Coordenadas

La batalla por la agenda pública

Un primer éxito que logró la coalición de partidos y organismos de la sociedad civil es que la agenda pública se desplazara.

El día de hoy concluye el plazo para que los aspirantes a encabezar el frente opositor se registren.

Más allá de lo que resulte de todo este proceso, un primer éxito que logró esta coalición de partidos y organismos de la sociedad civil es que la agenda pública se desplazara.

Ni la conferencia mañanera del presidente López Obrador ni las expresiones de las llamadas ‘corcholatas’ monopolizaron ya la conversación pública como lo habían hecho durante meses.

Quizás por primera vez en todo el sexenio, la agenda pública de los últimos días tuvo mayor atención para las acciones y expresiones de la oposición.

Queda la duda de si se trata solo de una circunstancia transitoria asociada específicamente a la definición del método, así como al arranque del proceso de registro de los aspirantes, o bien si vamos a ver a partir de ahora un cambio en el que los personajes de la oposición serán los que manejen la batuta.

A partir de los próximos días, quienes finalmente se hayan registrado deberán comenzar el proceso para buscar las firmas que los respalden y eventualmente tratar de llegar a la siguiente etapa de este proceso.

Será esa una labor que va a requerir más trabajo del llamado ‘de tierra’, es decir, más visitas a diferentes lugares, trabajo de organización de sus equipos y actividades de proselitismo que no atraerán la atención de la misma manera que lo ocurrido en las últimas semanas.

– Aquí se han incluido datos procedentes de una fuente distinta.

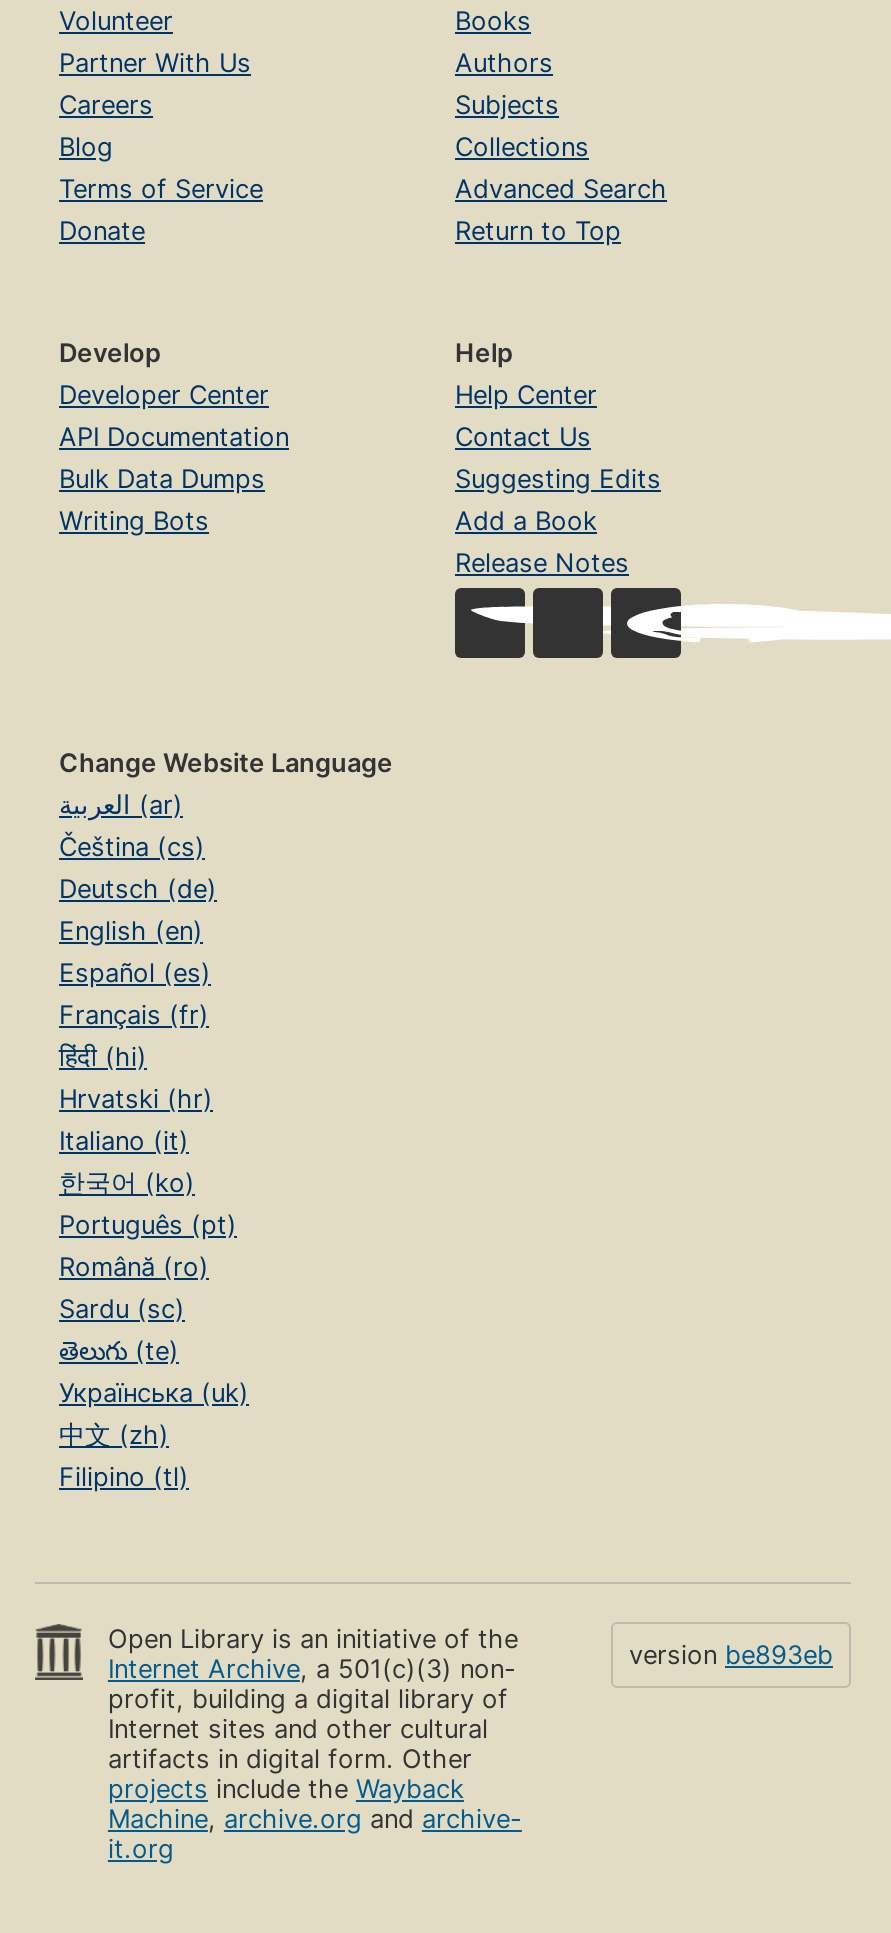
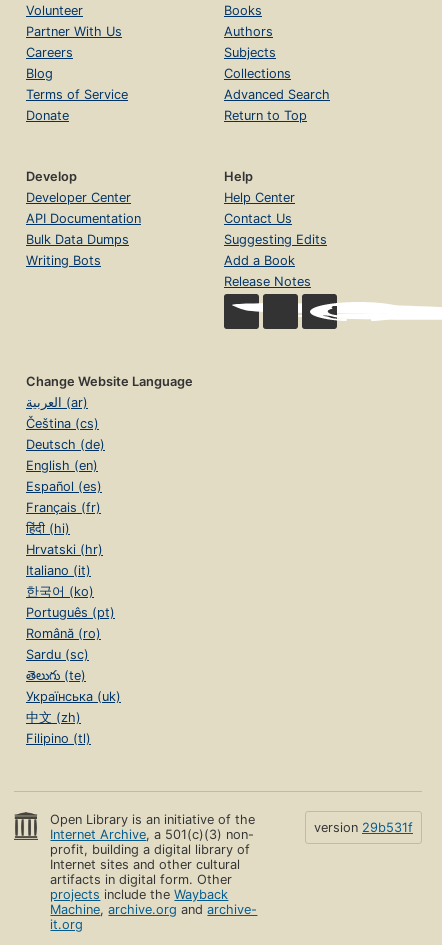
- version be893eb
+ version 29b531f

Pero, del otro lado, los aspirantes de Morena también están teniendo dificultades para realizar actividades que sean suficientemente atractivas y significativas para conseguir marcar la pauta de las conversaciones ciudadanas.

Al no estar organizando debates abiertos entre ellos sino exclusivamente recorridos y visitas en el país, sus campañas se están volviendo rutinarias, incluso aunque hagan grandes concentraciones de simpatizantes.

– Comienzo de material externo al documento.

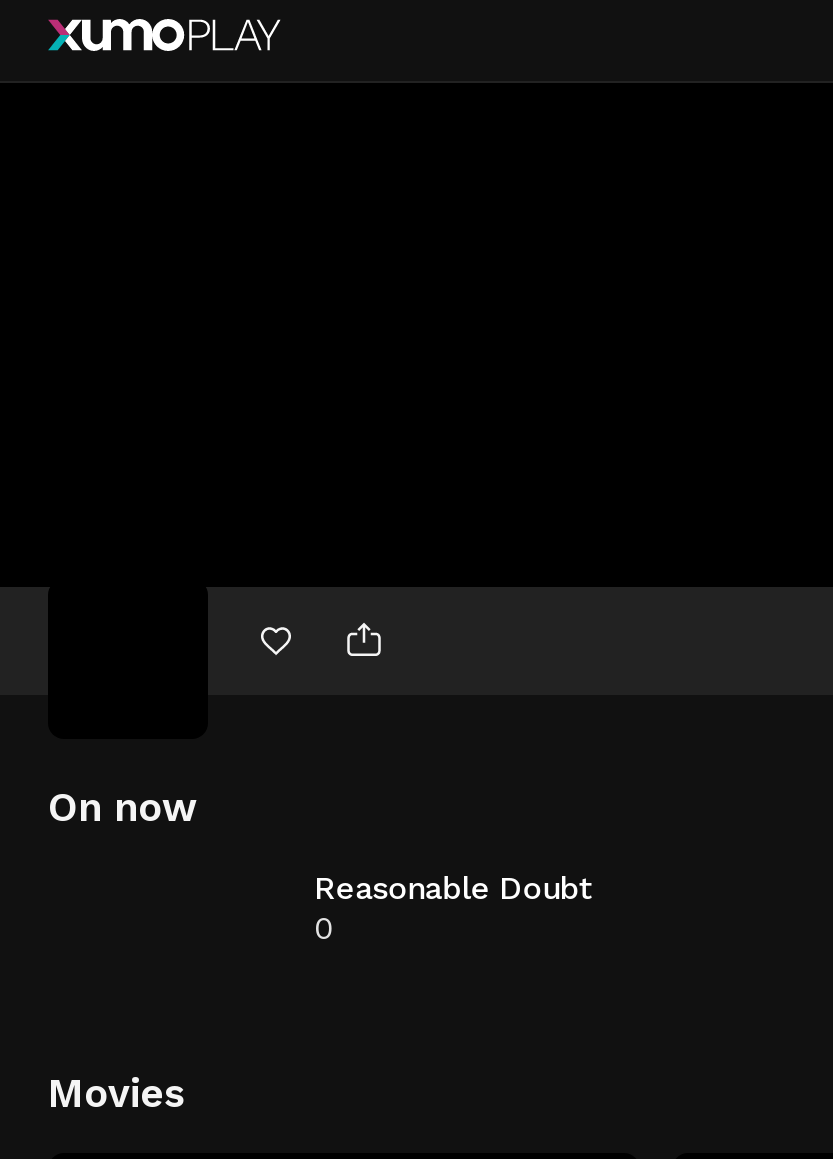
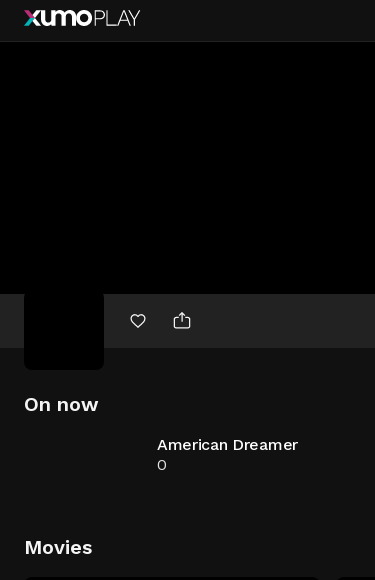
- Reasonable Doubt
+ American Dreamer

Peor aún, lo que ha resultado más llamativo recientemente son las críticas que ellos mismos han hecho al proceso, como la advertencia de Marcelo Ebrard respecto a la posibilidad de salir de la competencia si le hacen “chicanadas”, o los cuestionamientos de Monreal respecto a la falsedad de los reportes que lo hacen aparecer como el que más ha gastado.

Al margen de los jaleos entre las corcholatas, el reto para la oposición será evitar que las mañaneras vuelvan a marcar la pauta ante el vacío que se va a dar en lo que resta del mes de julio y quizá durante una parte agosto, pues el primer foro que se organizará será hasta el 10 de agosto.

El presidente López Obrador lo sabe y seguramente buscará la forma de conseguir que su palabra siga teniendo una alta incidencia en la opinión pública, por lo que no dudo que tenga preparado abundante parque para las siguientes semanas.

No descarte, sin embargo, que lo que empiece a atraer más y más la atención sea el debate respecto a la legalidad de estos procesos.

Ya en las últimas dos semanas la discusión comenzó tanto en el INE como en el Tribunal Electoral, pero podría irrumpir con mayor fuerza si los consejeros y magistrados deciden finalmente que la ley sí es la ley, y que deben hacer que se cumpla.